[BD-21] Cleaner comment parsing

regisb · regisb · commit d68651790258 · 2020-08-27T16:56:59.000+02:00
diff --git a/code_annotations/extensions/base.py b/code_annotations/extensions/base.py
@@ -42,22 +42,24 @@ class SimpleRegexAnnotationExtension(AnnotationExtension, metaclass=ABCMeta):
     # Javascript and Python extensions for examples.
     lang_comment_definition = None
 
-    r"""
+    """
     This format string/regex finds all comments in the file.

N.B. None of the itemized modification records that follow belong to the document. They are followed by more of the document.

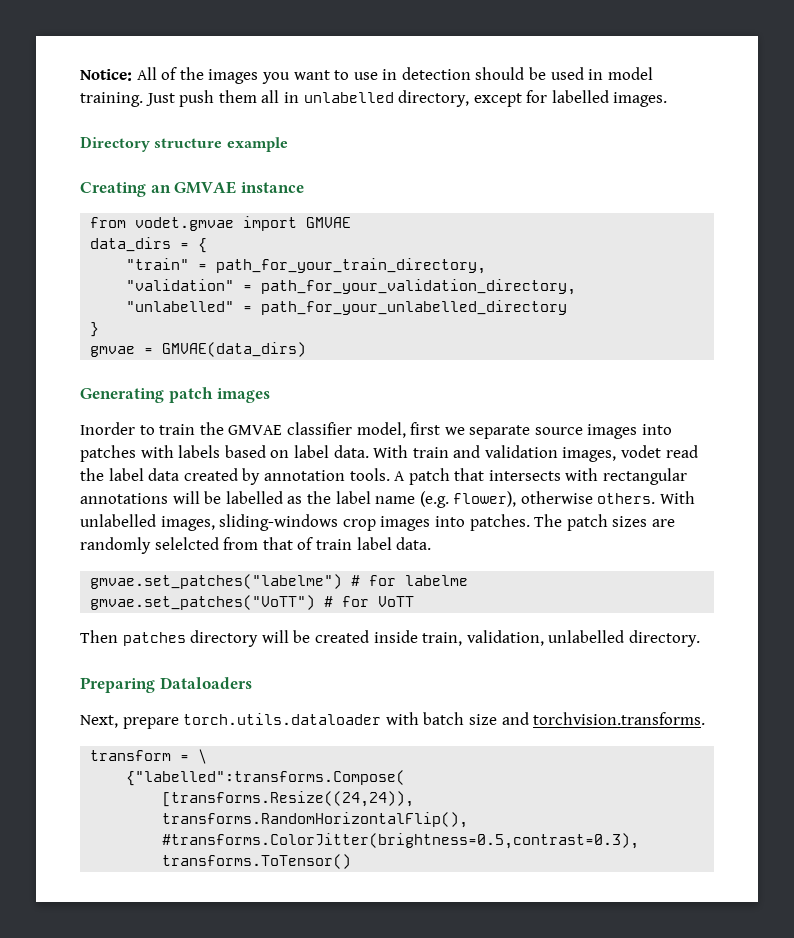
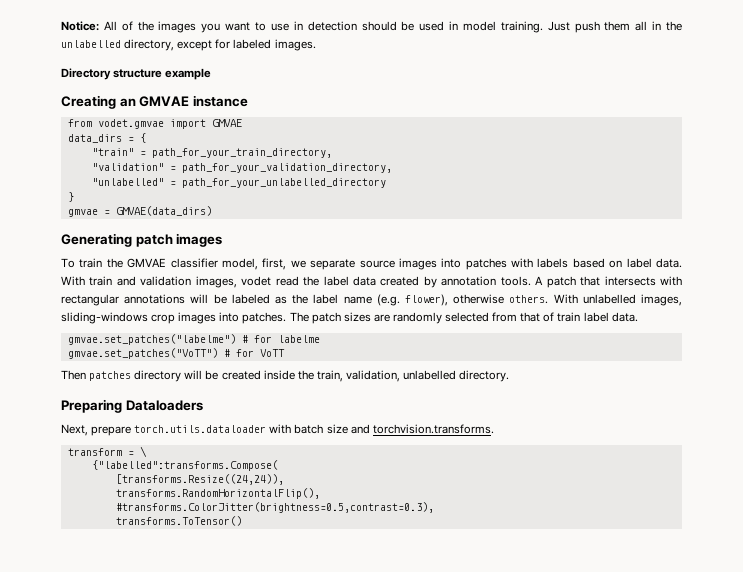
(299, 97) none -> [666,21,683,31] the
[551,90,609,103] labelled -> [233,39,272,49] labeled
[80,422,155,435] Inorder to -> [61,258,75,268] To
[410,422,441,435] first -> [262,258,287,270] first,
[225,491,283,504] labelled -> [231,294,270,304] labeled
[154,537,219,550] selelcted -> [445,312,490,322] selected
(418, 636) none -> [297,370,314,380] the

The format tokens will be replaced with the
     language-specific comment definitions defined in the sub-classes.
 
-    {multi_start} - start of the language-specific multi-line comment (ex. /*)
-    ([\d\D]*?)    - capture all of the characters...

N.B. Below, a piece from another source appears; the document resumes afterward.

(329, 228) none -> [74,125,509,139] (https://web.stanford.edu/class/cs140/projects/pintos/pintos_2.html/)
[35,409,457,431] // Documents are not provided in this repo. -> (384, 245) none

-    {multi_end}   - until you find the end of the language-specific multi-line comment (ex. */)
-    |             - If you don't find any of those...
-    {single}      - start by finding the single-line comment token (ex. //)
-    (.*)          - and capture all characters until the end of the line
-
-    Returns a 2-tuple of:
-     - ("Comment text", None) in the case of a multi-line comment OR
-     - (None, "Comment text") in the case of a single-line comment
+    Returns two named values: multiline_comment and singleline_comment.
+    """
+    comment_regex_fmt = r"""
+    {multi_start}   # start of the language-specific multi-line comment (ex. /*)
+    (?P<multiline_comment>
+        [\d\D]*?    # capture all of the characters...
+    )
+    {multi_end}     # until you find the end of the language-specific multi-line comment (ex. */)
+    |               # If you don't find any of those...
+    {single}        # start by finding the single-line comment token (ex. //)
+    (?P<singleline_comment>
+    .*              # and capture all characters until the end of the line
+    )
     """
-    comment_regex_fmt = r'{multi_start}([\d\D]*?){multi_end}|{single}(.*)'
 
     def __init__(self, config, echo):
         """
@@ -74,7 +76,8 @@ def __init__(self, config, echo):
 
         # pylint: disable=not-a-mapping
         self.comment_regex = re.compile(
-            self.comment_regex_fmt.format(**self.lang_comment_definition)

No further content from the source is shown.